Start of DATASET CONTENT

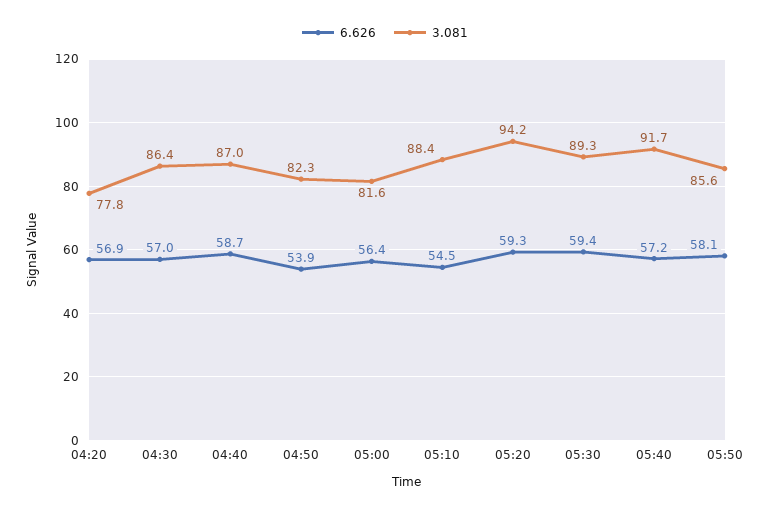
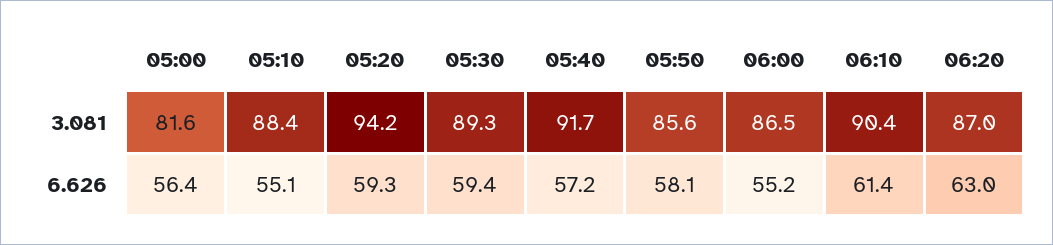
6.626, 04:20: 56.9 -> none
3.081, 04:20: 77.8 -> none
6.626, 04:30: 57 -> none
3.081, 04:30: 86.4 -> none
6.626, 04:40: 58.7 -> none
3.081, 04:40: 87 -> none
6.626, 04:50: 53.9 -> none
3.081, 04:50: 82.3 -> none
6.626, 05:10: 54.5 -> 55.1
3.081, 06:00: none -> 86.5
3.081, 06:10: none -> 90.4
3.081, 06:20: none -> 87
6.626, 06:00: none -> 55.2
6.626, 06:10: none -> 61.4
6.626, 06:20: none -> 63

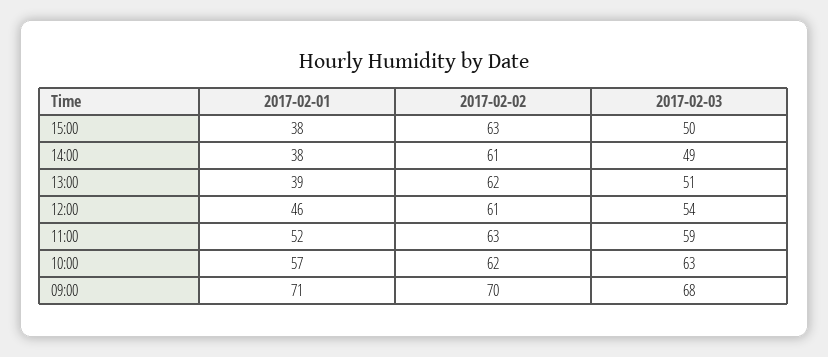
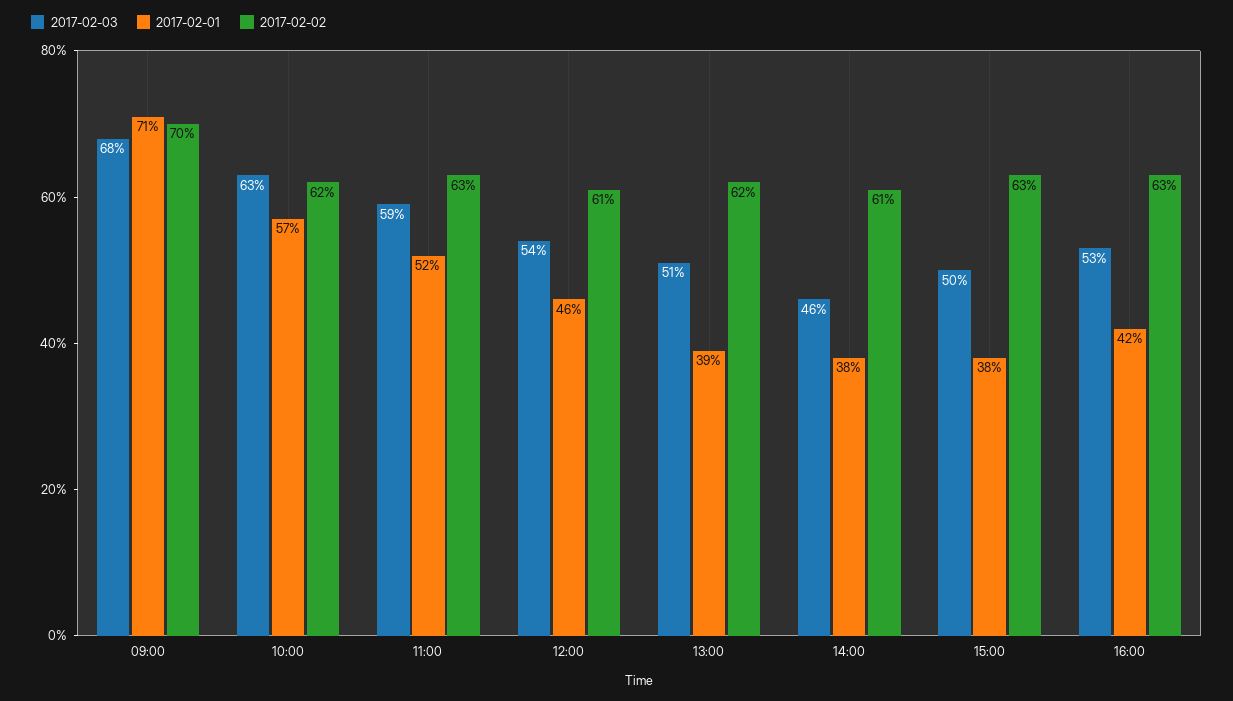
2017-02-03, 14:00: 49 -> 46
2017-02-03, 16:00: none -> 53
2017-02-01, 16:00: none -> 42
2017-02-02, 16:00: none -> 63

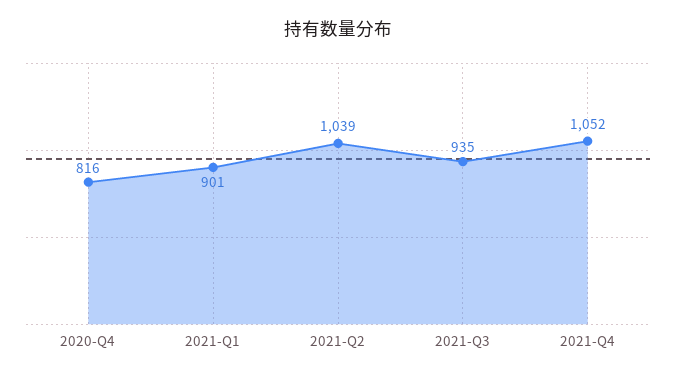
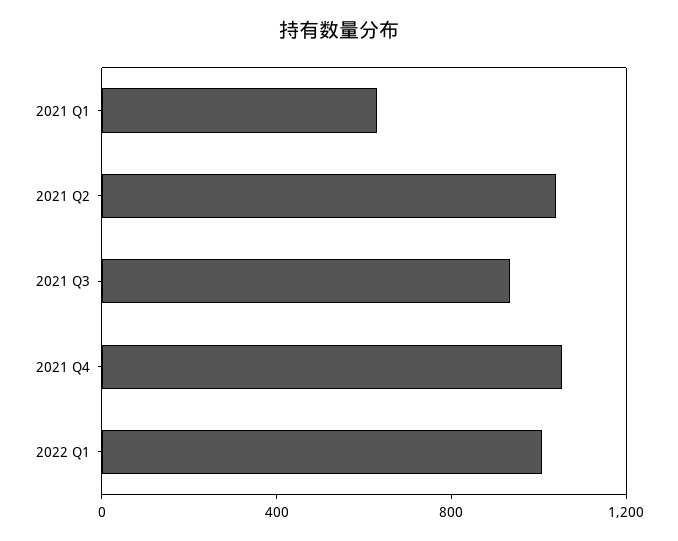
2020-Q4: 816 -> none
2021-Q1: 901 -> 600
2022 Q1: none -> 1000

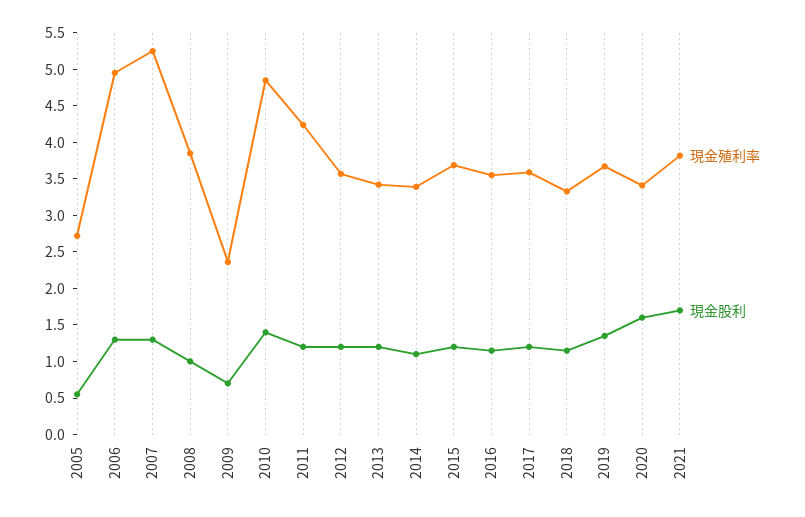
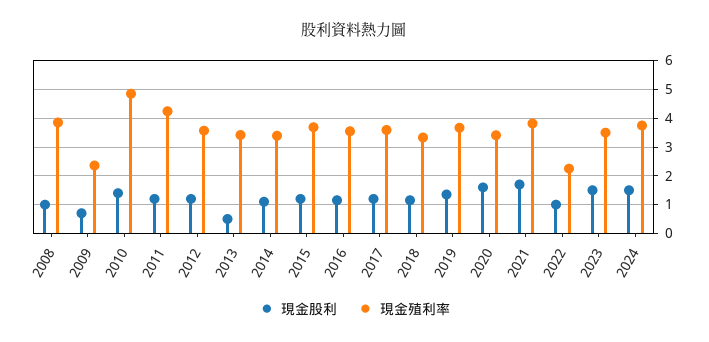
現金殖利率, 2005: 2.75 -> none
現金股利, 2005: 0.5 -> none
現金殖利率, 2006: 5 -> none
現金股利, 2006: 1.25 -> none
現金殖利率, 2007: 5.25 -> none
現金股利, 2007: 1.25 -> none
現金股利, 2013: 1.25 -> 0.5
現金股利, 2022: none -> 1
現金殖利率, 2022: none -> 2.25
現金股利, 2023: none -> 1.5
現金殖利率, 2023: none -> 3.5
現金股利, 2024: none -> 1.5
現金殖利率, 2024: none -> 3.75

End of DATASET CONTENT

--- WHAT THE EXERCISE ASKS ---
Filter the entries and copy out every line with the word "現金殖利率".

--- SOLUTION TO THE PROBLEM ---
現金殖利率, 2005: 2.75 -> none
現金殖利率, 2006: 5 -> none
現金殖利率, 2007: 5.25 -> none
現金殖利率, 2022: none -> 2.25
現金殖利率, 2023: none -> 3.5
現金殖利率, 2024: none -> 3.75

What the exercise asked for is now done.